Strategies used to explore the role of stressors in drug addiction include measuring stressor's effects on drug's rewarding properties. The current investigation explored the effect of an acute stressor on morphine conditioned place preference. Twenty-four hours following either inescapable tail shock or home-cage control treatment, all subjects were conditioned with morphine (0, 1, 2, and 3 mg/kg s.c.) over 2 days, and later tested for conditioned place preference. Inescapably shocked subjects demonstrated a potentiated place preference compared to controls. The inescapable shock-induced potentiated place preference developed even when conditioning was delayed until 6 and 7 days following the stressor, while no longer occurring after a 14- and 15-day interval.

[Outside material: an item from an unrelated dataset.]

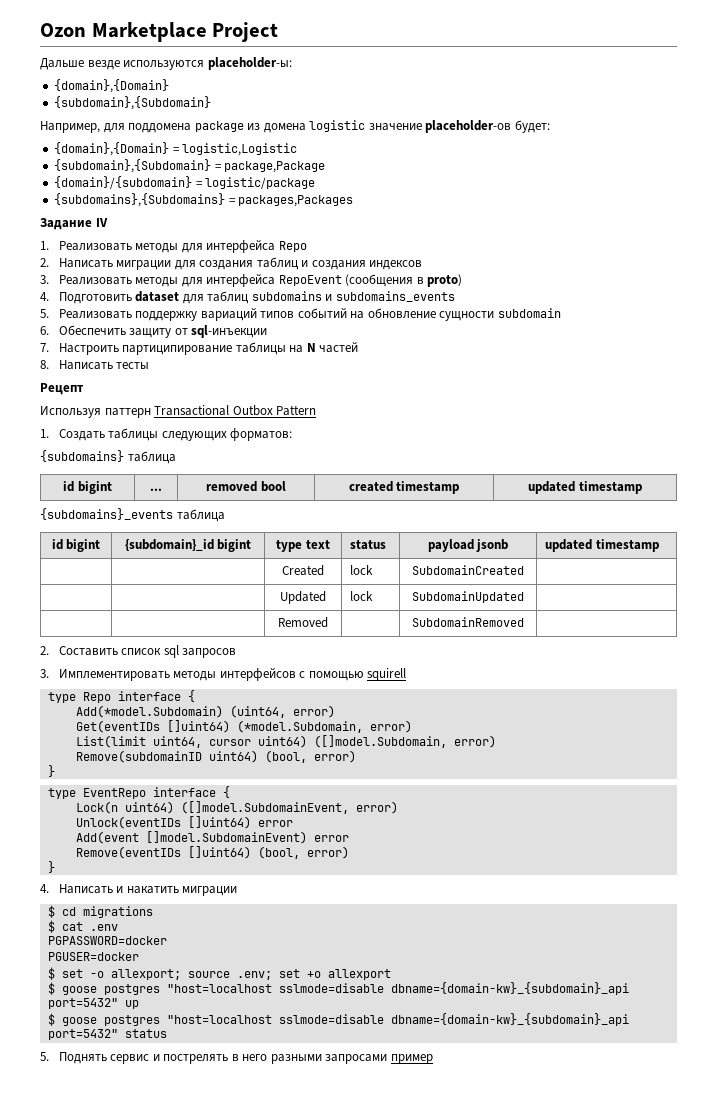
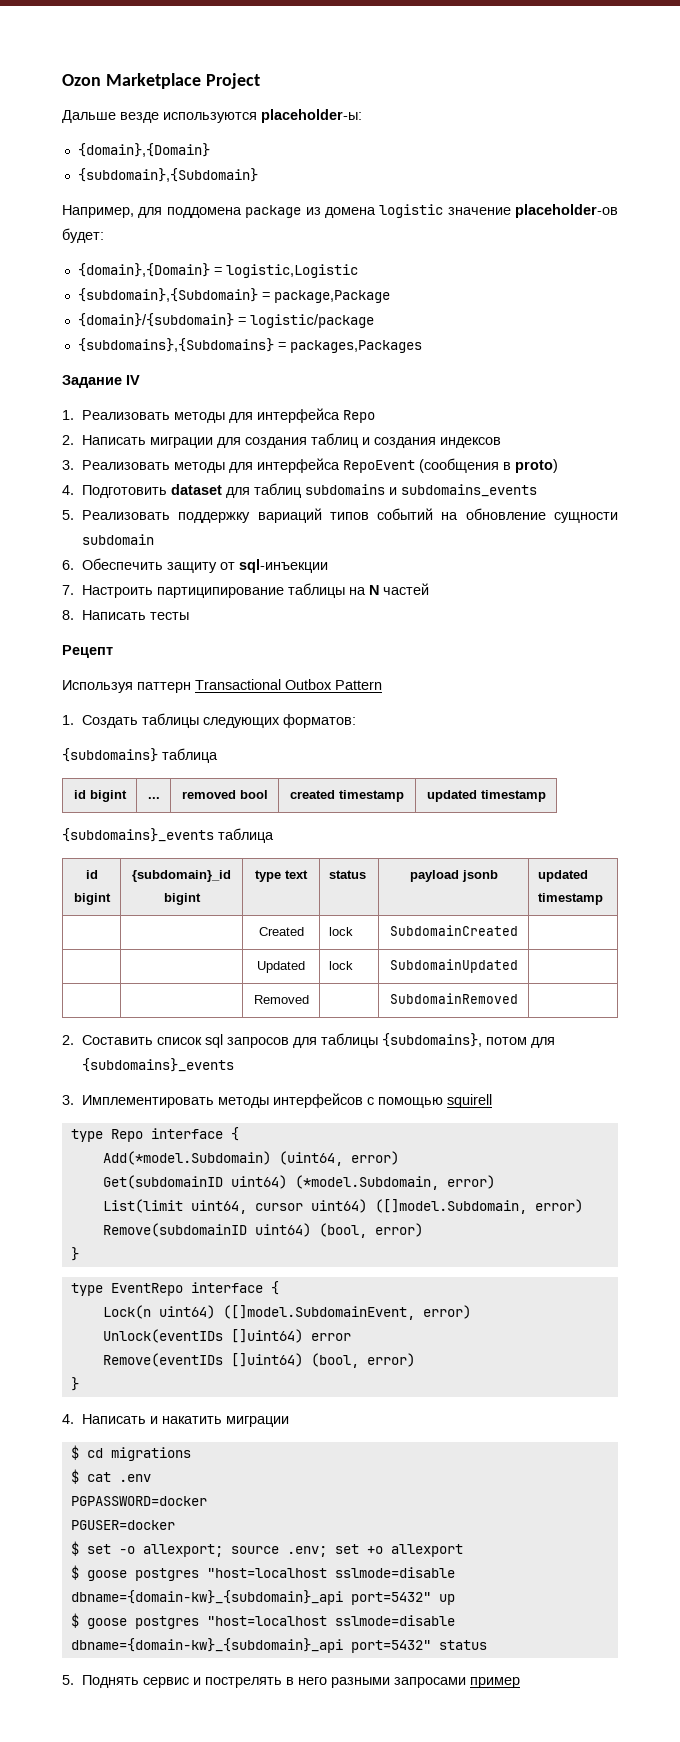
- 2. Составить список sql запросов
+ 2. Составить список sql запросов для таблицы {subdomains}, потом для {subdomains}_events
- Get(eventIDs []uint64) (*model.Subdomain, error)
+ Get(subdomainID uint64) (*model.Subdomain, error)
- Add(event []model.SubdomainEvent) error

The potentiation was not a result of reduced locomotion in the inescapably shocked subjects, as activity in inescapably shocked and home-cage control subjects was the same following "mock" saline conditioning. Furthermore, the anxiogenic methyl-6,7-dimethoxy-4-ethyl-beta-carboline-3-carboxylate (DMCM) (0.3 mg/kg i.p.), which produces effects similar to those produced by inescapable shock, also potentiated morphine place preference. In addition, the potentiation in inescapably shocked subjects was dependent upon the stressor's uncontrollability, as identical escapable shock did not potentiate place preference above control subjects. Finally, the inescapable shock-induced potentiated place preference was drug specific, as amphetamine place preference was not affected.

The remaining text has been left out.